Within days, a coalition led by the Democracy Forward Foundation and Justice Action Centre filed suit in the Northern District of California, arguing that the President had no authority to impose such a fee and that the rule was both unconstitutional and procedurally invalid.

II. The Legal Framework Behind the Challenge

  • Immigration and Nationality Act (INA): 8 U.S.C. §1356 (m) allows only reasonable cost-recovery fees for visa processing — not a revenue-raising charge.

  • Administrative Procedure Act (APA): requires notice-and-comment rule-making and reasoned explanation for major policy changes.

  • Appropriations Clause (Art. I §9 cl. 7): Only Congress can levy taxes or authorise spending.

  • Executive Authority (8 U.S.C. §1182 f): permits entry bans for national security reasons, not fiscal policies.

  • RFRA & Fifth Amendment: protect religious freedom and require fair notice and equal treatment.

III. Judicial Precedents That Matter

Principle Leading Case Implication for This Suit
Limits on executive power Youngstown Sheet & Tube Co. v.

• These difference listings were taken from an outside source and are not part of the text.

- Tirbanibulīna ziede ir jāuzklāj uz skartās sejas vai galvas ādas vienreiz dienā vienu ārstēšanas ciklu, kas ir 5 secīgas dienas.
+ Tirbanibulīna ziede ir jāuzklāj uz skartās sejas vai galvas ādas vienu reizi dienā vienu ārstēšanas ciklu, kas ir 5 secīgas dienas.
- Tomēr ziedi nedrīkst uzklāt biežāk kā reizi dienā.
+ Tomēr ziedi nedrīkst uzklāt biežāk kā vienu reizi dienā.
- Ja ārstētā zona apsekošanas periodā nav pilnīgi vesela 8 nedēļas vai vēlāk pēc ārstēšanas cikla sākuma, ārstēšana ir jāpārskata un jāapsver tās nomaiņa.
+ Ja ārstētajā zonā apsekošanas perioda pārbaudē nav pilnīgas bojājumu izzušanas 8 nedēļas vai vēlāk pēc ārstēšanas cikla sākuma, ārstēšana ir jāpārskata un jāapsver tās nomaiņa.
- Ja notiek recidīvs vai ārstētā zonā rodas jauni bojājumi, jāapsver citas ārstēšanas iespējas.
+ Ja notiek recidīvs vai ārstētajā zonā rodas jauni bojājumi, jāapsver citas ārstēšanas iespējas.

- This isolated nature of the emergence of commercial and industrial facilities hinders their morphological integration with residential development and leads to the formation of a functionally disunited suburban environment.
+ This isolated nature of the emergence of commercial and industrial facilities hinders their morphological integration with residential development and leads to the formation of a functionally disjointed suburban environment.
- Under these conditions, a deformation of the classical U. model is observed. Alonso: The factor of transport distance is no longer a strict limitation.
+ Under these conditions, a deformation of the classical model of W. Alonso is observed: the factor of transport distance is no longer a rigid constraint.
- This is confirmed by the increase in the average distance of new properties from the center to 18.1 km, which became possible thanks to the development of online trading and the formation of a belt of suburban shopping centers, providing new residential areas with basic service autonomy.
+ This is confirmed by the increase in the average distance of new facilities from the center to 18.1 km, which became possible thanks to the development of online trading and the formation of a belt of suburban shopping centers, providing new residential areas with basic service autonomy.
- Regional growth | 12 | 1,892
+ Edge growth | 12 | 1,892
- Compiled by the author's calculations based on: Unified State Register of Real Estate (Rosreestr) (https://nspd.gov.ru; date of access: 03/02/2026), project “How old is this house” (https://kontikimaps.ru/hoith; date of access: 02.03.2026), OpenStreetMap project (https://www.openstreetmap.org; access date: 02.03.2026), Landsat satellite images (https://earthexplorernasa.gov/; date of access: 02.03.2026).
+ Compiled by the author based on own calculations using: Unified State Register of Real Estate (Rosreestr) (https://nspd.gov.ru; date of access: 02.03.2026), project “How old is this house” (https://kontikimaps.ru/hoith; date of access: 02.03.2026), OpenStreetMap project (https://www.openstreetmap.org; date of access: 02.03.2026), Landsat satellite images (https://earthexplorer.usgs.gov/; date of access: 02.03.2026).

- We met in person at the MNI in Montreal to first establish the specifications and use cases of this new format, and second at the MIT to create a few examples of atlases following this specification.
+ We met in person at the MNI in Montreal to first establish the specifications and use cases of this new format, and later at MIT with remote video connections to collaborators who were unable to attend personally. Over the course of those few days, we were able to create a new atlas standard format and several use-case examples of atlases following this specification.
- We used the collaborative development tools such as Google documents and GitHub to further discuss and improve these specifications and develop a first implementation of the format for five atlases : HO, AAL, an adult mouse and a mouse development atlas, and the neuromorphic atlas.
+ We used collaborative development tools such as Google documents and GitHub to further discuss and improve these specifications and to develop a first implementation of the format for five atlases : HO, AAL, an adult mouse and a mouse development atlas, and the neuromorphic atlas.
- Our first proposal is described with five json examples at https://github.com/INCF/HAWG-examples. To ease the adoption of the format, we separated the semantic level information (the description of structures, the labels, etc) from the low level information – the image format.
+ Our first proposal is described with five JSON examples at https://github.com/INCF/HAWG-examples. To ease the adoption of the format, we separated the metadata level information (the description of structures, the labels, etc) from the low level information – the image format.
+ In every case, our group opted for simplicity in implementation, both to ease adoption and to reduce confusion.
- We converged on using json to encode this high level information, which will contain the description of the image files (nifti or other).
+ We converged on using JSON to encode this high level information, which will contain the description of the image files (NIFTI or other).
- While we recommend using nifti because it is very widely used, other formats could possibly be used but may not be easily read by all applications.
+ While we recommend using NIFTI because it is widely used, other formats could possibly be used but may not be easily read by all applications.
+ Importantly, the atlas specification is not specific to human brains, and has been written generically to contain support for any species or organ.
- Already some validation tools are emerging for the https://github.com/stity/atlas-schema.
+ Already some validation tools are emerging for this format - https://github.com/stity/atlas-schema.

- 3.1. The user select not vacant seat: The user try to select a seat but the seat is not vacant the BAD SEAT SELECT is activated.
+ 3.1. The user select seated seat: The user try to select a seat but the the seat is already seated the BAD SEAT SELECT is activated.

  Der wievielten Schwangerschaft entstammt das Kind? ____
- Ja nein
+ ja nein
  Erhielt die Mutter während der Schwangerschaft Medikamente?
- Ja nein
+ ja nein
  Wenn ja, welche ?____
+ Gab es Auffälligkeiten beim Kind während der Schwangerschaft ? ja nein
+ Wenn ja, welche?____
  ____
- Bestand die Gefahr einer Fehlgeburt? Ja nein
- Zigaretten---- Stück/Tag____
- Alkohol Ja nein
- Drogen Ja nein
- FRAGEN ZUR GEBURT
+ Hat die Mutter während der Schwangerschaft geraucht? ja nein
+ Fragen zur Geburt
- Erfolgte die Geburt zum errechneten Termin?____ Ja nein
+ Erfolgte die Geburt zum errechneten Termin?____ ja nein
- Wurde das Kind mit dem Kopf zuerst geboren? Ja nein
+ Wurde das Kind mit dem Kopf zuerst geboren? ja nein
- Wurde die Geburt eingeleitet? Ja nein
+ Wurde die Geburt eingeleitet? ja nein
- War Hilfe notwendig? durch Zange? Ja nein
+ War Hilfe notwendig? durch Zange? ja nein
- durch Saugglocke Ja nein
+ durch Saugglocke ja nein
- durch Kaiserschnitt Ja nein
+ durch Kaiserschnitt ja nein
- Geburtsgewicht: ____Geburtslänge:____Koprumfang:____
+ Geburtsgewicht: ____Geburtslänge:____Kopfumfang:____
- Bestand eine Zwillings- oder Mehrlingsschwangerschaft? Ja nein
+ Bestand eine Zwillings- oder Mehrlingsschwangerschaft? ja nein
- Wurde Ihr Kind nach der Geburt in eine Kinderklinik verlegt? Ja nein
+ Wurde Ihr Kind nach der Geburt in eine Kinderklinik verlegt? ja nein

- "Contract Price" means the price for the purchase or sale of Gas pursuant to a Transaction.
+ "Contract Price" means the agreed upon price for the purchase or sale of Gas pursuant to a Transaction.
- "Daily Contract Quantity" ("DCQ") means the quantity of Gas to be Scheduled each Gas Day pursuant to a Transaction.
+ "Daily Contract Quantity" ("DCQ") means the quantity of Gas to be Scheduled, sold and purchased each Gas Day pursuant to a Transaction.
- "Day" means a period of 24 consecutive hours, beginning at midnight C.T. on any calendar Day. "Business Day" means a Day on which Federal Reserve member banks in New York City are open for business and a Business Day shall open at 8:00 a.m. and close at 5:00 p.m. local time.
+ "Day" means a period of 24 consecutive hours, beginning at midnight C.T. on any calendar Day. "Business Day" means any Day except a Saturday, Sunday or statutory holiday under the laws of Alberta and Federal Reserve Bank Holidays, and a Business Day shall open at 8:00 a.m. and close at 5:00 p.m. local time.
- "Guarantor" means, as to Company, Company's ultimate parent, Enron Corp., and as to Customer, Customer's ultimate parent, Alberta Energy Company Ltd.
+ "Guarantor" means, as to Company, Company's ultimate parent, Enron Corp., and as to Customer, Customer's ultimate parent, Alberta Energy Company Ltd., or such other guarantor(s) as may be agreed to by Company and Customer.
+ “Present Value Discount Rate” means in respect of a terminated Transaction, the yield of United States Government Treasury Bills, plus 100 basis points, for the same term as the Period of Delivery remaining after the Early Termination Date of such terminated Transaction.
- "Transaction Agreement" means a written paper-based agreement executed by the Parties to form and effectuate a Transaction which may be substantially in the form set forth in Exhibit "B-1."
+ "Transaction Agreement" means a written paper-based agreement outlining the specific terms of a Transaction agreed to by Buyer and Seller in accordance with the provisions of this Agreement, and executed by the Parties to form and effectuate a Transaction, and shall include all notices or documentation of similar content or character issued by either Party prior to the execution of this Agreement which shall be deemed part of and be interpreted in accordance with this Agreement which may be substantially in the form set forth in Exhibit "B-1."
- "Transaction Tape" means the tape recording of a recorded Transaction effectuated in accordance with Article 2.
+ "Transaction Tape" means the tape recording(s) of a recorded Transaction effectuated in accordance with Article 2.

Sawyer (1952) President cannot act contrary to Congress.
Statutes cannot be rewritten by order INS v. Chadha (1983) Only Congress may alter visa frameworks.
Agencies must justify rules Motor Vehicle Mfrs. v. State Farm (1983) Sudden change = arbitrary and capricious.
Reliance interests count DHS v. Regents (2020) Ignoring dependence on H-1B workers is unlawful.
Fee vs. tax line matters NFIB v. Sebelius (2012) Revenue measure = tax needs Congress.
Religious burden test Burwell v. Hobby Lobby (2014) Must show compelling interest + least restriction.
Due-process fairness Mathews v. Eldridge (1976) Abrupt rule denies fair notice.

IV. Probability of Success — What the Courts May Do

1️⃣ Procedural Grounds — Very High (≈ 85 – 90 %)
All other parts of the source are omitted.